• **INPUT**
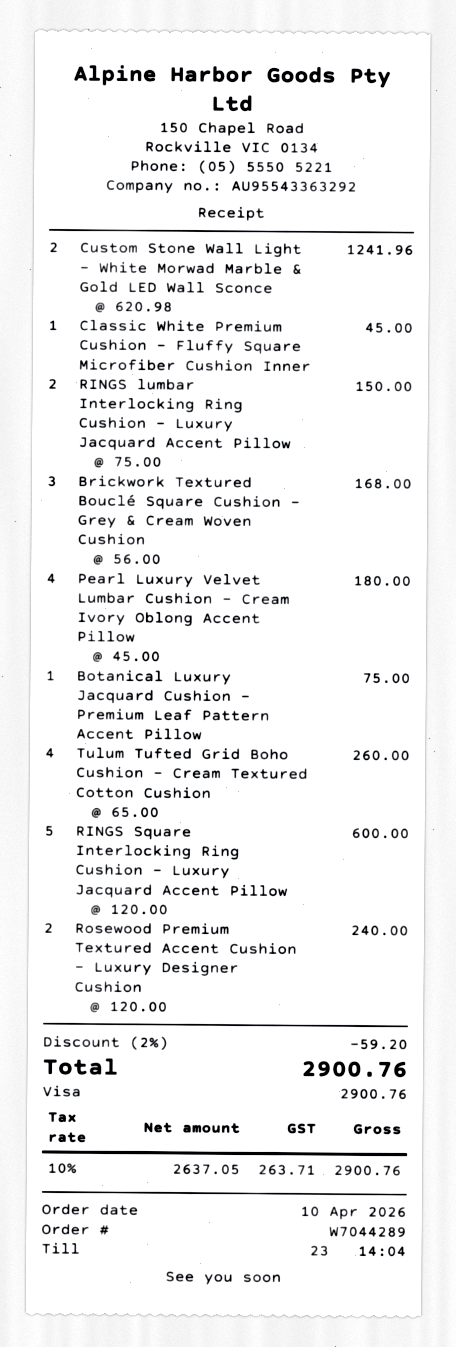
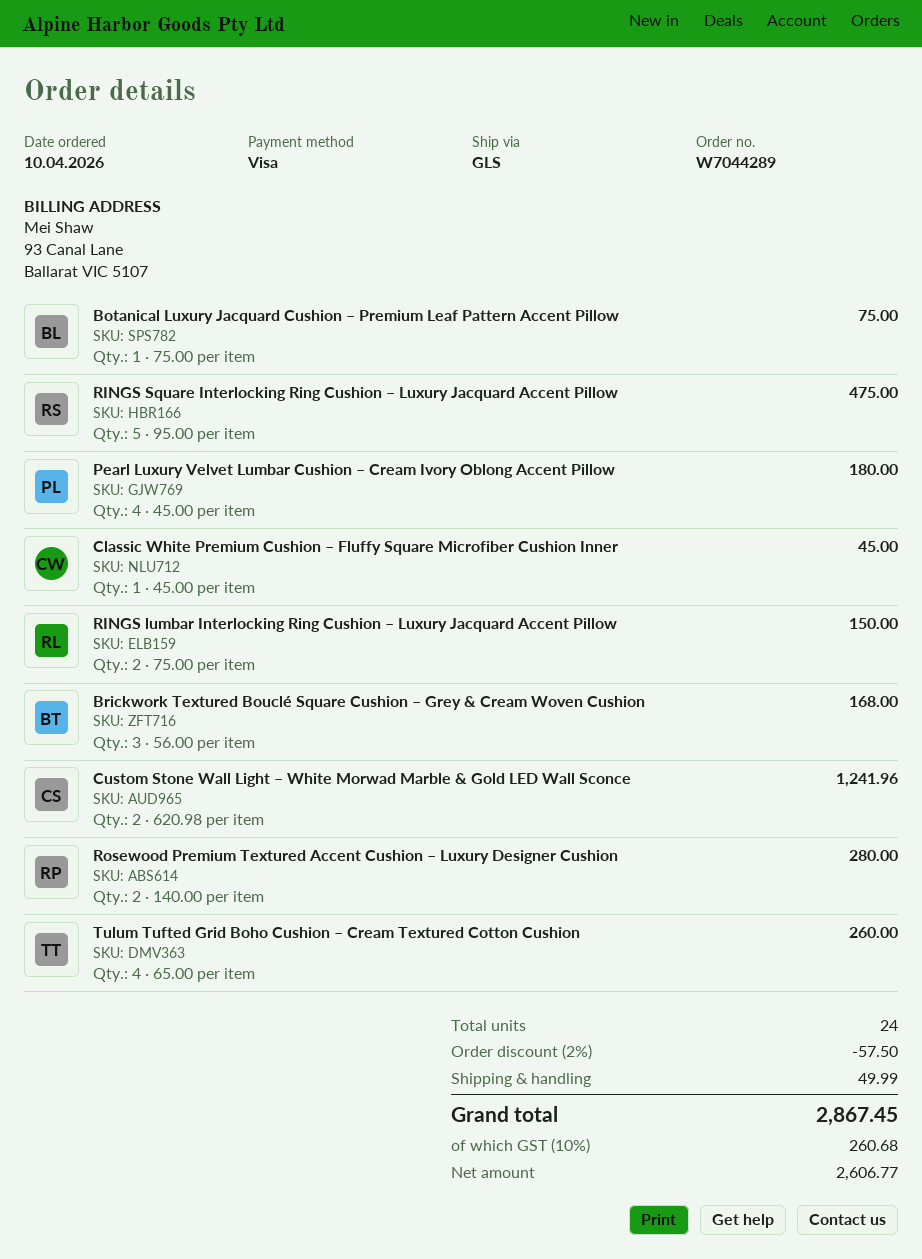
RINGS Square Interlocking Ring Cushion – Luxury Jacquard Accent Pillow: 5 x 120.00 = 600.00 -> 5 x 95.00 = 475.00
Rosewood Premium Textured Accent Cushion – Luxury Designer Cushion: 2 x 120.00 = 240.00 -> 2 x 140.00 = 280.00
discount: 2% = 59.20 -> 2% = 57.50
shipping: none -> 49.99
net: 2637.05 -> 2606.77
tax: 10% = 263.71 -> 10% = 260.68
total: 2900.76 -> 2867.45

• **INSTRUCTIONS TO FOLLOW**
Every record is to be restated word for word, with the pictures left out.

• **PROBLEM SOLUTION**
RINGS Square Interlocking Ring Cushion – Luxury Jacquard Accent Pillow: 5 x 120.00 = 600.00 -> 5 x 95.00 = 475.00
Rosewood Premium Textured Accent Cushion – Luxury Designer Cushion: 2 x 120.00 = 240.00 -> 2 x 140.00 = 280.00
discount: 2% = 59.20 -> 2% = 57.50
shipping: none -> 49.99
net: 2637.05 -> 2606.77
tax: 10% = 263.71 -> 10% = 260.68
total: 2900.76 -> 2867.45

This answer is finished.